Developers in Oakland will soon have to pay affordable housing impact fees on housing projects for which a building permit application is submitted on or after September 1, 2016.

The Oakland City Council recently established affordable housing impact fees for individual projects according to the impact fee zone in which the proposed development  is located. Thus, fees vary by individual sectors’ needs throughout the city.

Fees are calculated with the following formula:

impact fee = fee per housing unit X additional housing units

The ordinance defines “additional housing units” as the net number of units added to a parcel of real estate, less any units authorized by the city for remodeling, demolition or relocation.

Combined with standard capital impact fees and transportation fees, affordable housing impact fees range by zone and project type (multi-family, single family or townhome) from $4,600 – $8,500. However, Zone 3 — which comprises East Oakland — will only start charging affordable housing impact fees for building permit applications submitted on or after July 1, 2018.

Payment of the impact fee is to be made in two installments:

  • 50% prior to the city’s issuance of a building permit; and
  • 50% prior to the city’s issuance of a certificate of occupancy.

To avoid paying the fees, developers may allocate low- and moderate-income units in the proposed project or at another local site.

Additionally, developers may file applications for reductions, waivers or appeals in special circumstances, such as:

  • absolute infeasibility of the fees and alternatives (unlikely); or
  • the project does not create a need for below-market units.

Failure to timely pay fee installments results in:

  • withheld building permits;
  • special assessment liens filed against the property;
  • non-issuance of certificates of occupancy;
  • accrued interest from the date the fee was supposed to have been paid; and
  • civil penalties, in addition to the prior recourses.

Developers who choose the alternative inclusion of below-market units who then fail to comply will be charged 150% the amount of the waived fee.

Dear Developers: Please don’t leave

The anticipated affordable housing impact fees paid to the city will be deposited into Oakland’s affordable housing trust fund. The city intends to use the fees to fund further restorative measures to balance its severely strained low- and mid-tier housing markets. Oakland desperately needs the revenue, having declared a state of emergency in April 2016 due to dire housing conditions.

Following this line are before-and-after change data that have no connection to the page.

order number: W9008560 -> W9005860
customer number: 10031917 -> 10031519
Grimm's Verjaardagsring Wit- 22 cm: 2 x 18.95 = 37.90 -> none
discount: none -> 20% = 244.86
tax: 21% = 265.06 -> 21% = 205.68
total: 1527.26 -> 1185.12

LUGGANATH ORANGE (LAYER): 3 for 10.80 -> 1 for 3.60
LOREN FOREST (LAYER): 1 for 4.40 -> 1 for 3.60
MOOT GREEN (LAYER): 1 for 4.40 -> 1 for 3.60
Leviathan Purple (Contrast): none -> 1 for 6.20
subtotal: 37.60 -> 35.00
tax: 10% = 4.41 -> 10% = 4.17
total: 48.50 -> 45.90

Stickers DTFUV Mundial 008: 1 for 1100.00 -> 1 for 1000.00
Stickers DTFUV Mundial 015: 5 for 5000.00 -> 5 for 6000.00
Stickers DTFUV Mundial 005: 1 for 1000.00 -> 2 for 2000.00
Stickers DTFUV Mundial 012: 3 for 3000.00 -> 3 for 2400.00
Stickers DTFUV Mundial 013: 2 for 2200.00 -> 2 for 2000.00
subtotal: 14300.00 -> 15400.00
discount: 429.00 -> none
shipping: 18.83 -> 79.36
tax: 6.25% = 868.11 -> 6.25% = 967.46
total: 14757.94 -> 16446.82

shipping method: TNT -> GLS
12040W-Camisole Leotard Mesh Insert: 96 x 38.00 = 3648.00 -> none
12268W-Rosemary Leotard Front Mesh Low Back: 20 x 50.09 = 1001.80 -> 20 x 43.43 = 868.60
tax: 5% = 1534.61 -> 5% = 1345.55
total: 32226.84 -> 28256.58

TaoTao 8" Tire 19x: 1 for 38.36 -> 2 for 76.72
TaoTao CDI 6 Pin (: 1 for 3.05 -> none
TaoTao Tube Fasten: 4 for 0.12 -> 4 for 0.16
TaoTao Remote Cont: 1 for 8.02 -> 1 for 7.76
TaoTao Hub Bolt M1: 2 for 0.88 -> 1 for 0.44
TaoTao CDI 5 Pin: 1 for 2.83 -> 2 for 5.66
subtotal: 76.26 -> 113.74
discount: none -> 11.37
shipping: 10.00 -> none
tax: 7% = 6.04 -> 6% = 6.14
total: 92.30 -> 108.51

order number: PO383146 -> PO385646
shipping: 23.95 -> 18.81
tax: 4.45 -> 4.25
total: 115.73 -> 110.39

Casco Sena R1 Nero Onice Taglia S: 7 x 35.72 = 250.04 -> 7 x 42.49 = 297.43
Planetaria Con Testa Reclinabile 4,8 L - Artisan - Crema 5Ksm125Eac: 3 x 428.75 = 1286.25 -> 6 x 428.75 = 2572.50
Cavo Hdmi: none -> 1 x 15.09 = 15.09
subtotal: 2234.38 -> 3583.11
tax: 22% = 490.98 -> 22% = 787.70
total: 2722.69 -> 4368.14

Here’s the catch: Oakland won’t receive much funding if developers abandon the city and build elsewhere.

High fees are a quick deterrent for developers looking to pad their bottom line. Depending on the fee imposed in accordance with the zone in which the project is built, developers will need to add up to $8,500 per unit to their project budget. For example, a proposed multi-family project with 150 units in Zone 1 — set at $7,000 per unit — will cost a developer a total of $1,050,000 in impact fees.

Alternatively, developers may choose instead to build exclusively in the fee-free Zone 3 before 2018 — good for East Oakland residents, but earning no funds for the city’s housing measures.

Bay Area residents are already nervous about pushing out developers due to sluggish permitting processes and other new legislative costs. San Francisco recently passed an ordinance requiring new construction to have permanent solar energy systems; San Jose required new construction to allocate 15% of units for low- and moderate-income buyers. Thus, developers in the Bay Area ricochet pinball-style from city to city, looking for faster permitting and cheaper costs, only to bounce back from steeper and steeper fees and allocations.

The Bay Area cannot sustain itself without new developments to house residents of all income levels. Oakland’s altruistic intentions may cost its residents dearly when developers choose to forego hefty fees entirely in favor of sweeter prospects elsewhere.

Applying impact fees across the Bay Area

Consider this modest proposal: the Bay Area needs a regional zoning plan to level the playing field within all the cities around the bay.

Under such a regional zoning plan, cities can designate high-need zones where developers are able to obtain faster and cheaper permits — a process much more likely to help lower-income residents than existing escape routes available to developers through most rental ordinances and building codes. After all, large development companies can easily manage opt-out fees. To them, opt-out fees are but a small opportunity cost for constructing selective, expensive housing for elite buyers and tenants in a highly competitive market — simply the price of doing business.

A unified yet malleable regional zoning plan might counteract developers’ complaints by streamlining the permitting process in areas where residents will benefit most from new construction. A reduction of obstacles contending with developers’ desire to turn an expedient profit encourages more building in starving locales, a win-win for all. Once building increases and more low- and mid-tier residents find shelter, the Bay Area housing industry will stabilize, and residents long deprived of expendable income and saving power due to excessive costs of living will be able to start anew.

Although this sort of stabilization is yet a long way from realization — largely thanks to hindrances from obstructionist not-in-my-backyard (NIMBY) residents — the discussion of how to get there is accelerating. Action by Bay Area housing policymakers to reach a straightforward, widely applicable solution will grease the wheels.